**Goal of the exercise**. Each line in the records that mentions the word "build" needs to be listed.

-- The data follows --

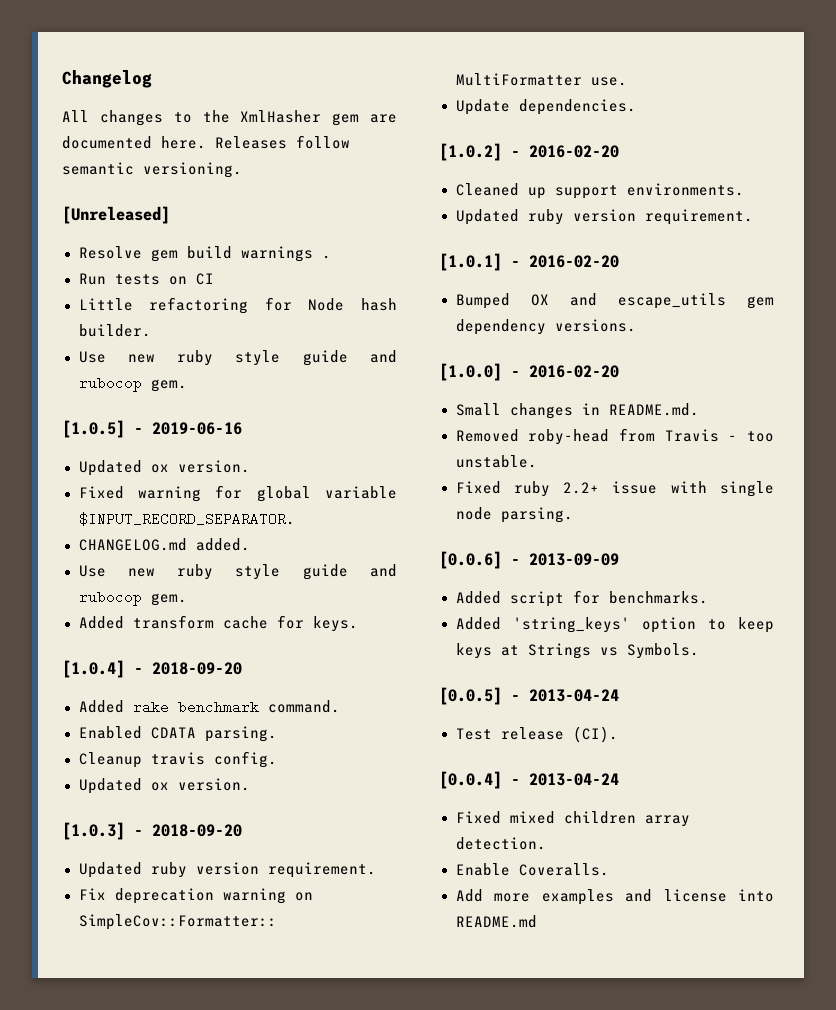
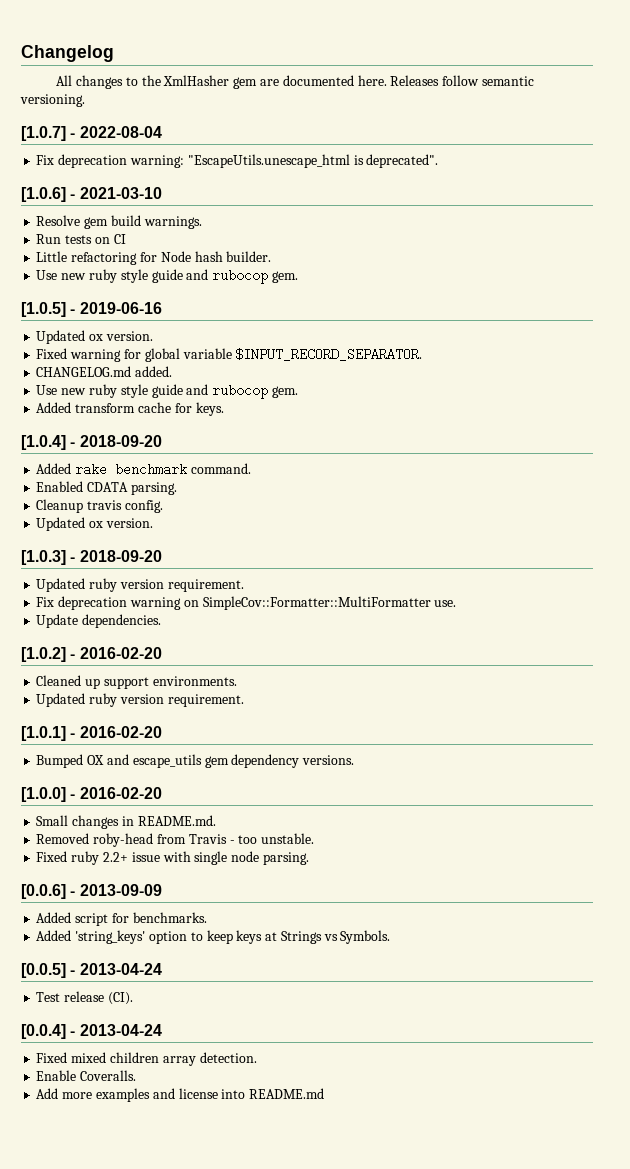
- [Unreleased]
+ [1.0.7] - 2022-08-04
+ Fix deprecation warning: "EscapeUtils.unescape_html is deprecated".
+ [1.0.6] - 2021-03-10
- Resolve gem build warnings .
+ Resolve gem build warnings.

-- The data concluded --

**Reply**.
- Resolve gem build warnings .
+ Resolve gem build warnings.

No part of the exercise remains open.